STUDY MATERIAL:

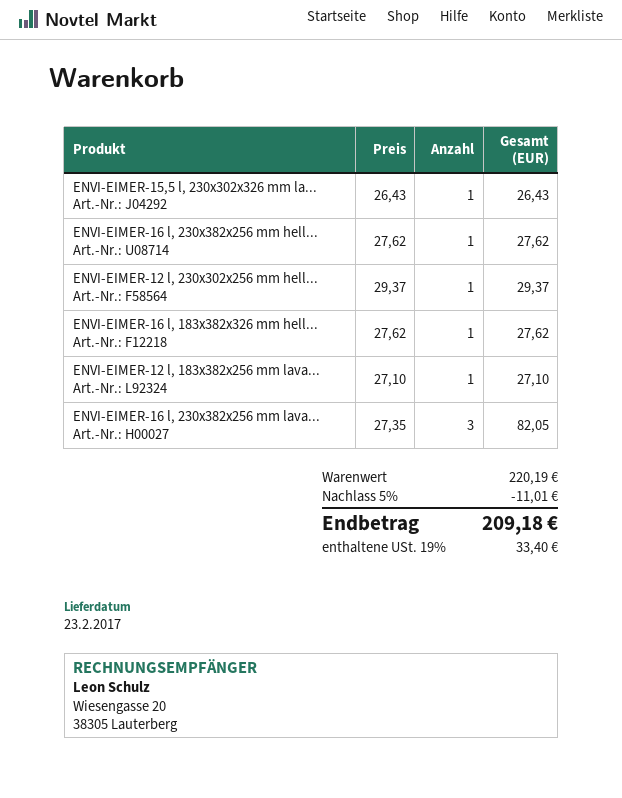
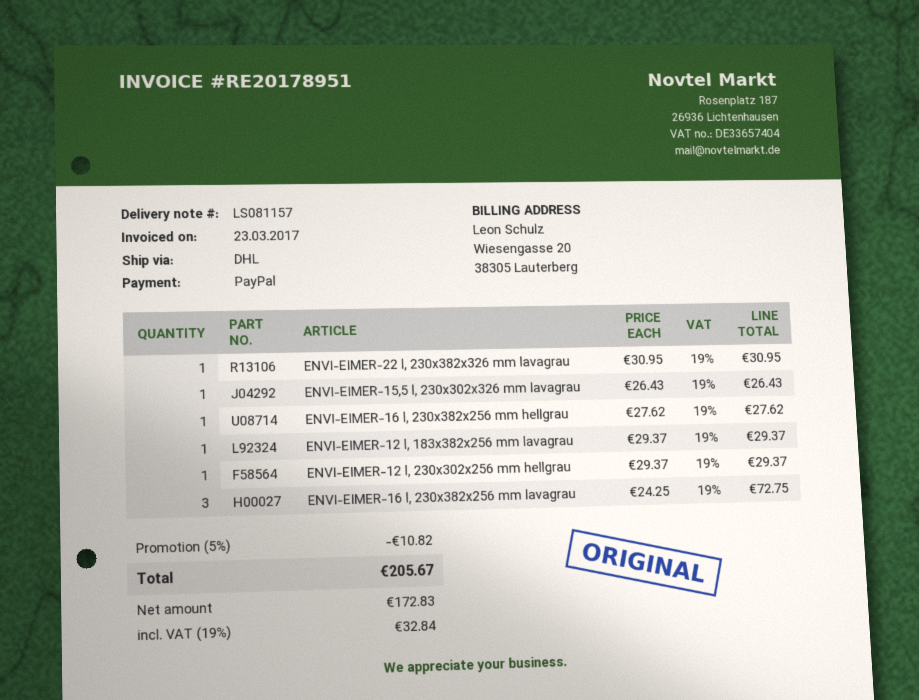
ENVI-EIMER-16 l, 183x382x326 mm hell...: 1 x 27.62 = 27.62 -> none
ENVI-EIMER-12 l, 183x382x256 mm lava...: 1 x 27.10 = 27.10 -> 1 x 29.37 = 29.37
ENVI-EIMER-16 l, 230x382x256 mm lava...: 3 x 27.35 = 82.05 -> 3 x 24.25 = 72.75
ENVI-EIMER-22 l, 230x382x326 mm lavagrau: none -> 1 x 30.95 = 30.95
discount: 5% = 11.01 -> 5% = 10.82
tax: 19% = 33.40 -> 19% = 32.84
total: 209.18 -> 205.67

EXERCISE BRIEF:
When copying the records above, please match them exactly but leave out all pictures.

ANSWER SECTION:
ENVI-EIMER-16 l, 183x382x326 mm hell...: 1 x 27.62 = 27.62 -> none
ENVI-EIMER-12 l, 183x382x256 mm lava...: 1 x 27.10 = 27.10 -> 1 x 29.37 = 29.37
ENVI-EIMER-16 l, 230x382x256 mm lava...: 3 x 27.35 = 82.05 -> 3 x 24.25 = 72.75
ENVI-EIMER-22 l, 230x382x326 mm lavagrau: none -> 1 x 30.95 = 30.95
discount: 5% = 11.01 -> 5% = 10.82
tax: 19% = 33.40 -> 19% = 32.84
total: 209.18 -> 205.67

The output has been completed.